■ Your objective:
Give only the number of lines in the records that include "none".

■ Dataset entries:
•••••

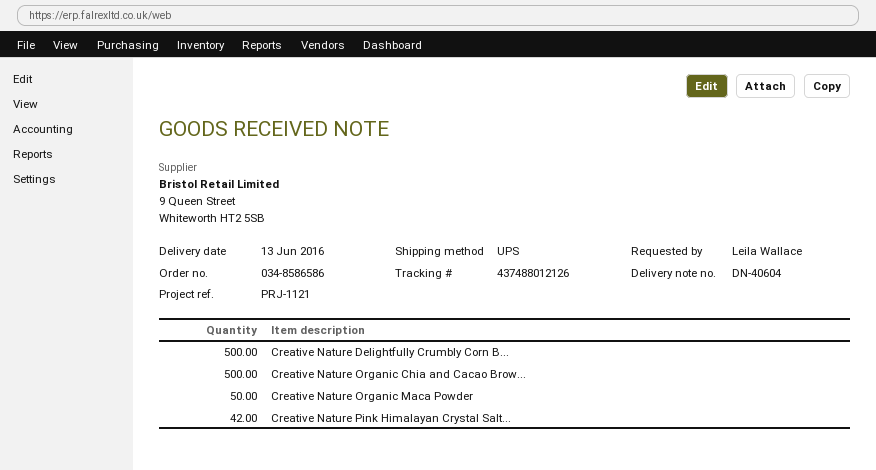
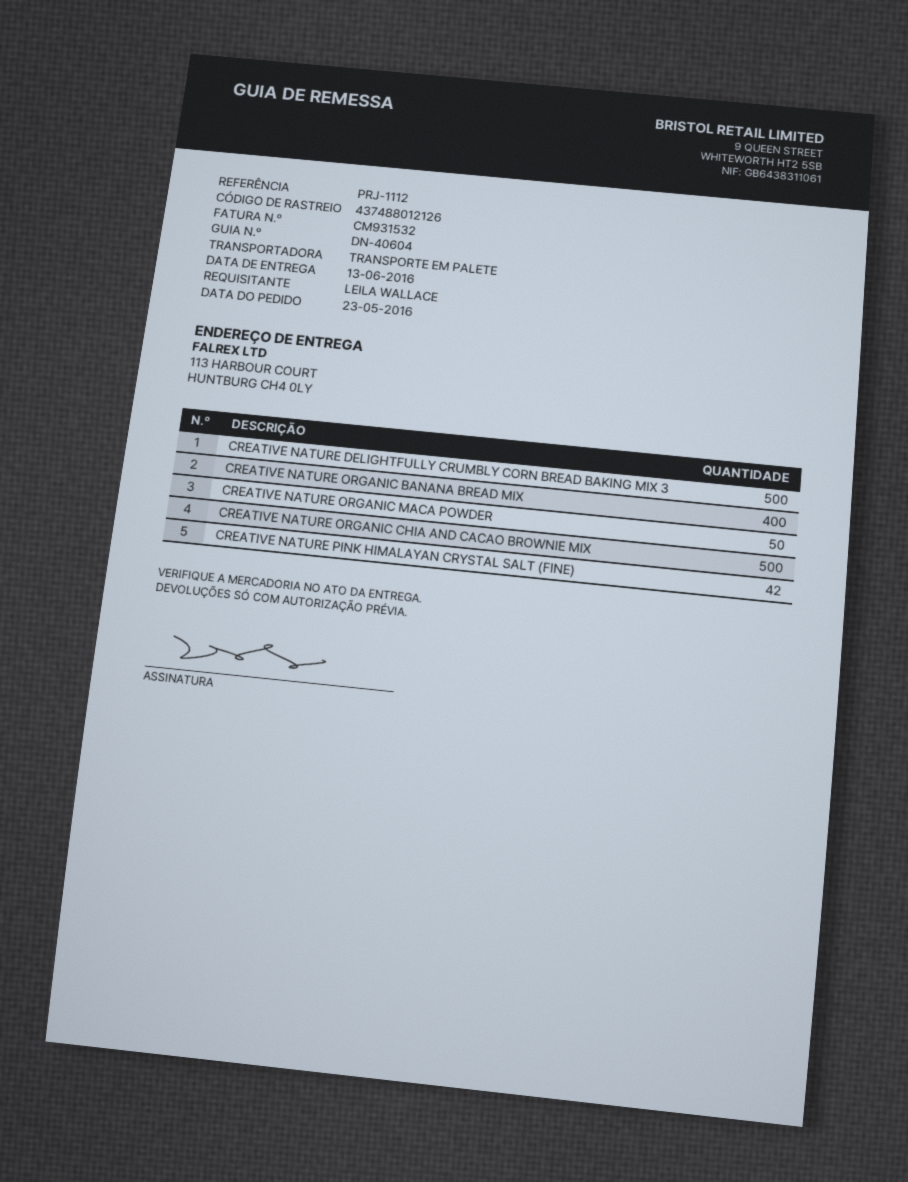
reference: PRJ-1121 -> PRJ-1112
shipping method: UPS -> pallet freight
CREATIVE NATURE ORGANIC BANANA BREAD MIX: none -> 400

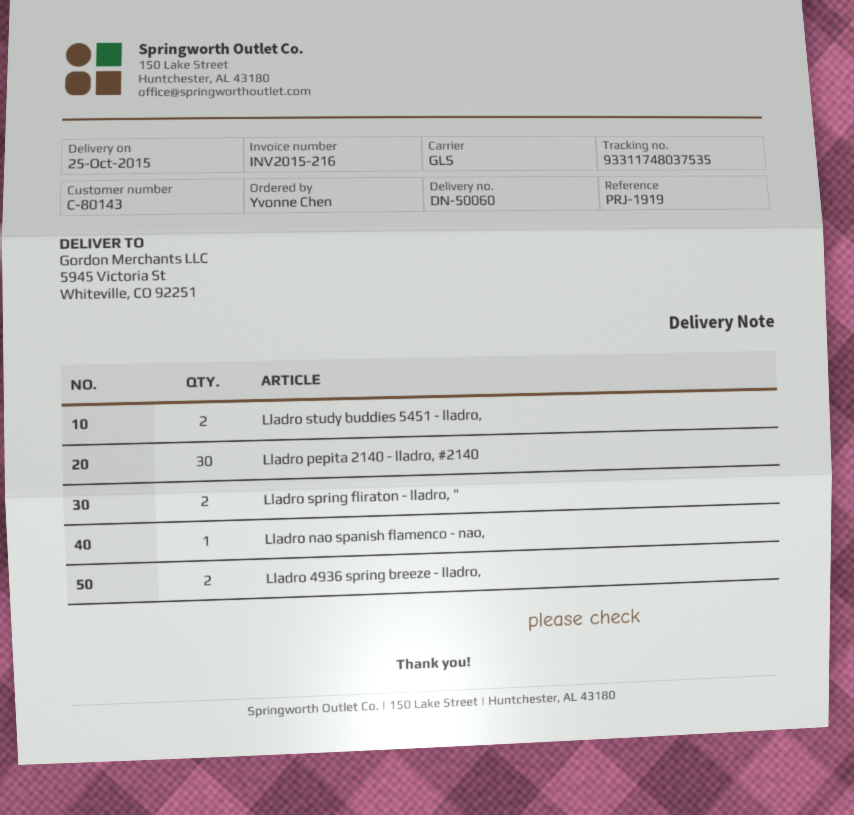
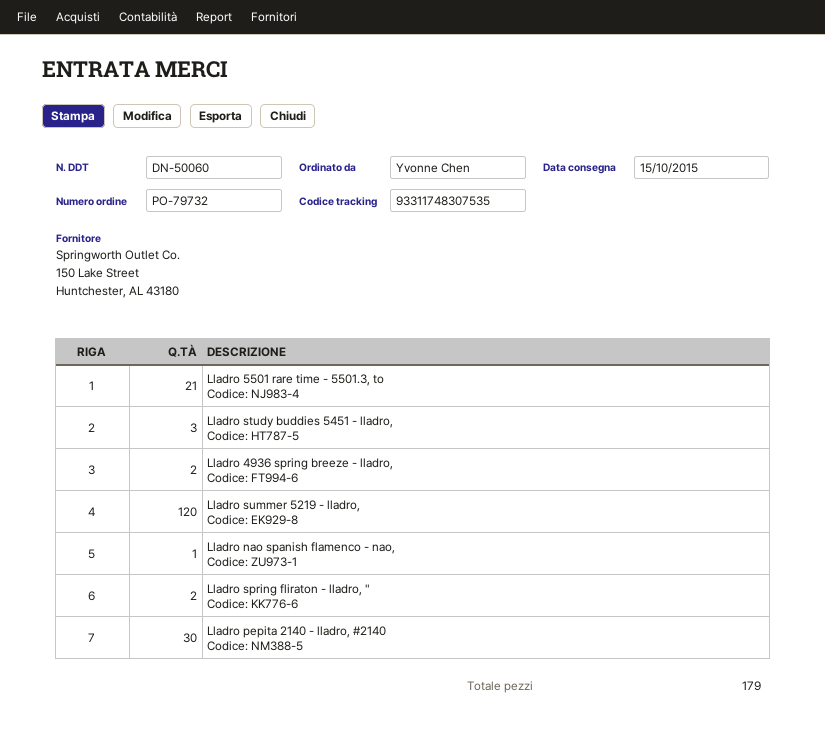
delivery date: 2015-10-25 -> 2015-10-15
tracking number: 93311748037535 -> 93311748307535
Lladro study buddies 5451 - lladro,: 2 -> 3
Lladro 5501 rare time - 5501.3, to: none -> 21
Lladro summer 5219 - lladro,: none -> 120

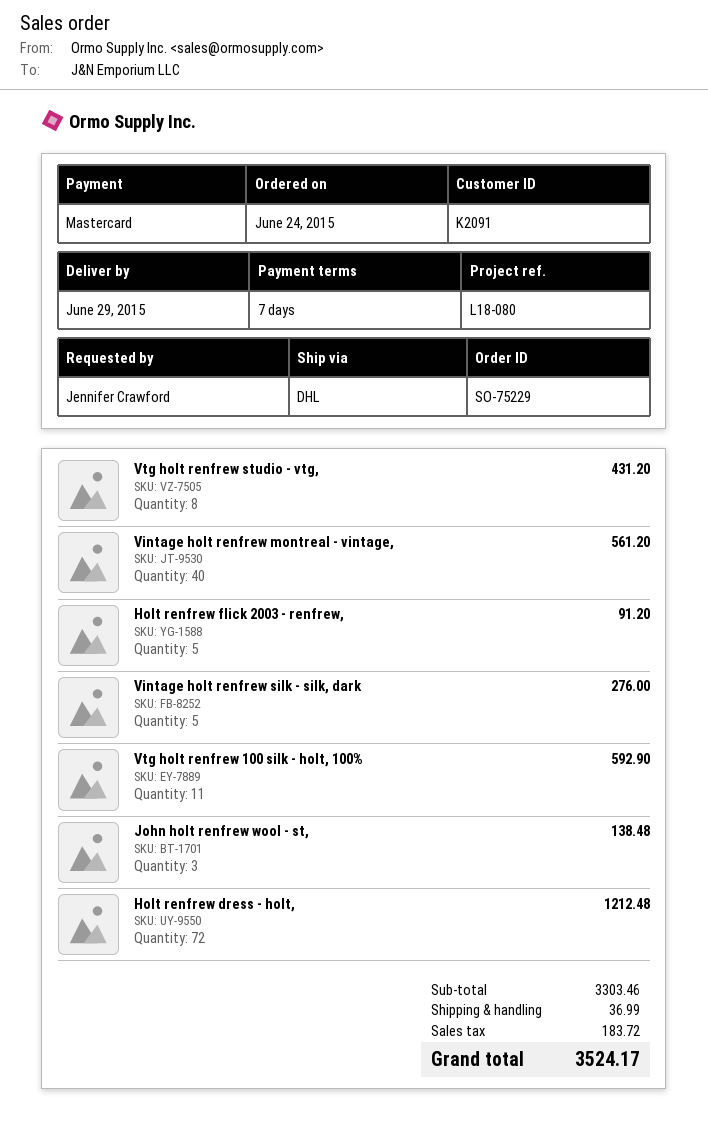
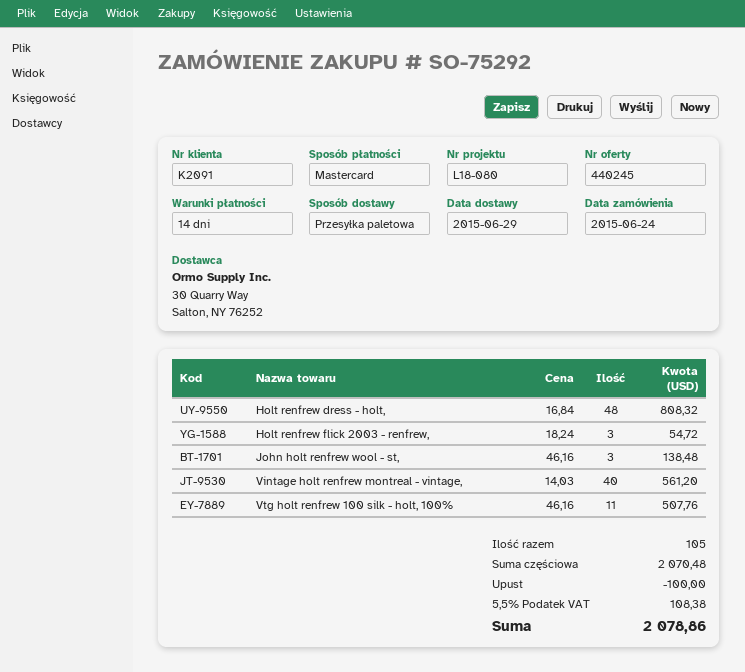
order number: SO-75229 -> SO-75292
payment terms: 7 days -> 14 days
shipping method: DHL -> pallet freight
Vtg holt renfrew studio - vtg,: 8 for 431.20 -> none
Holt renfrew flick 2003 - renfrew,: 5 for 91.20 -> 3 for 54.72
Vintage holt renfrew silk - silk, dark: 5 for 276.00 -> none
Vtg holt renfrew 100 silk - holt, 100%: 11 for 592.90 -> 11 for 507.76
Holt renfrew dress - holt,: 72 for 1212.48 -> 48 for 808.32
subtotal: 3303.46 -> 2070.48
discount: none -> 100.00
shipping: 36.99 -> none
tax: 183.72 -> 108.38
total: 3524.17 -> 2078.86

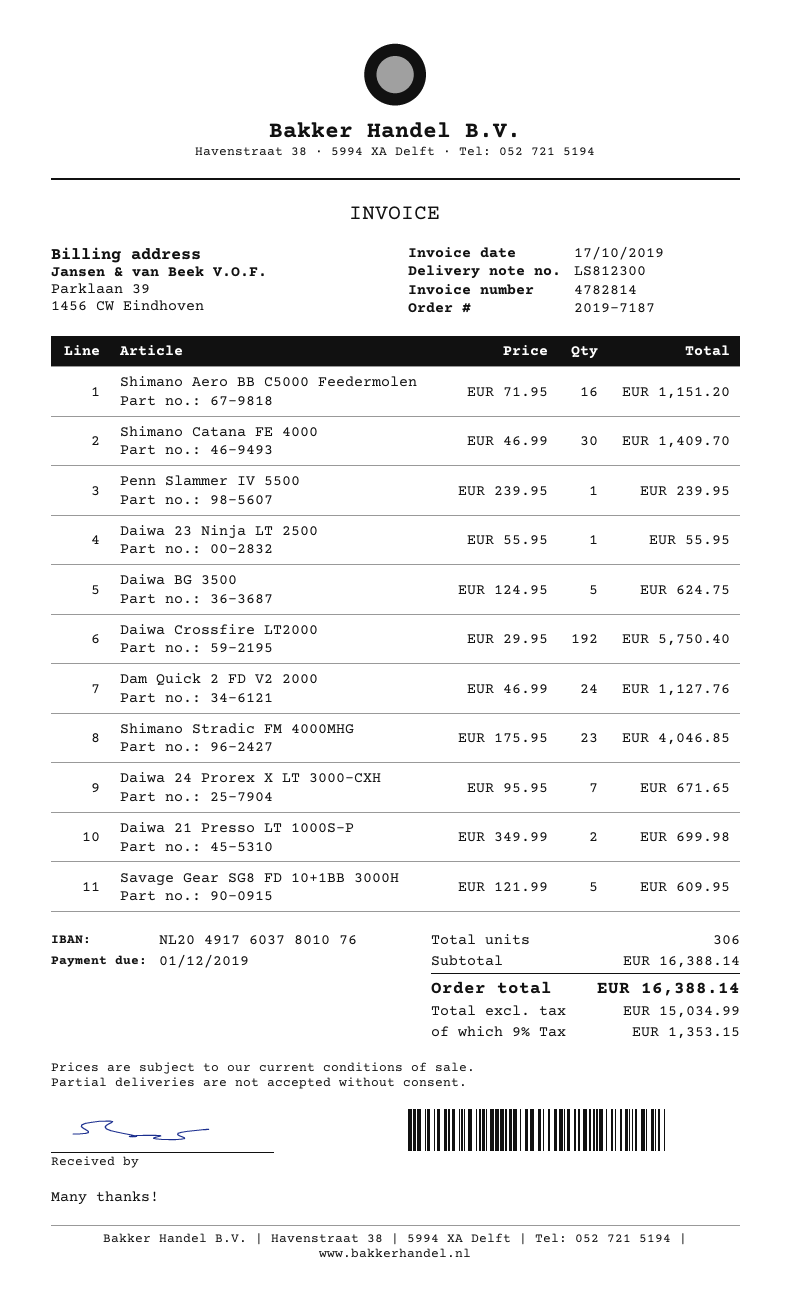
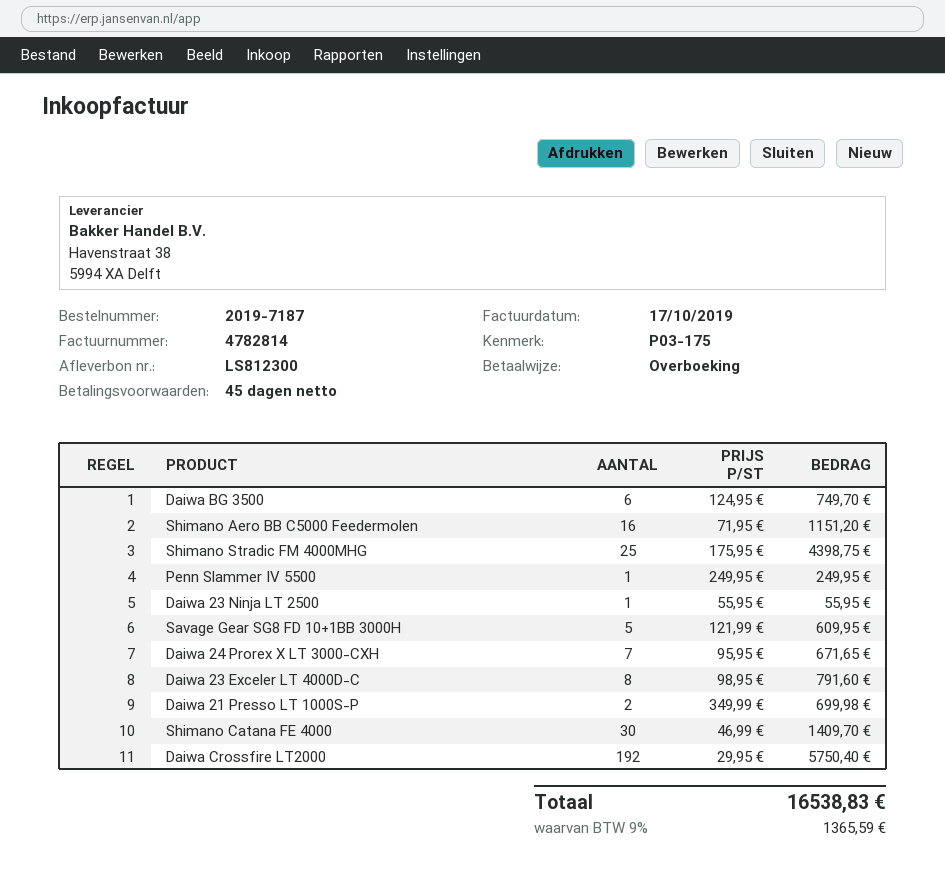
Penn Slammer IV 5500: 1 x 239.95 = 239.95 -> 1 x 249.95 = 249.95
Daiwa BG 3500: 5 x 124.95 = 624.75 -> 6 x 124.95 = 749.70
Dam Quick 2 FD V2 2000: 24 x 46.99 = 1127.76 -> none
Shimano Stradic FM 4000MHG: 23 x 175.95 = 4046.85 -> 25 x 175.95 = 4398.75
Daiwa 23 Exceler LT 4000D-C: none -> 8 x 98.95 = 791.60
tax: 9% = 1353.15 -> 9% = 1365.59
total: 16388.14 -> 16538.83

•••••

■ Output of the exercise:
9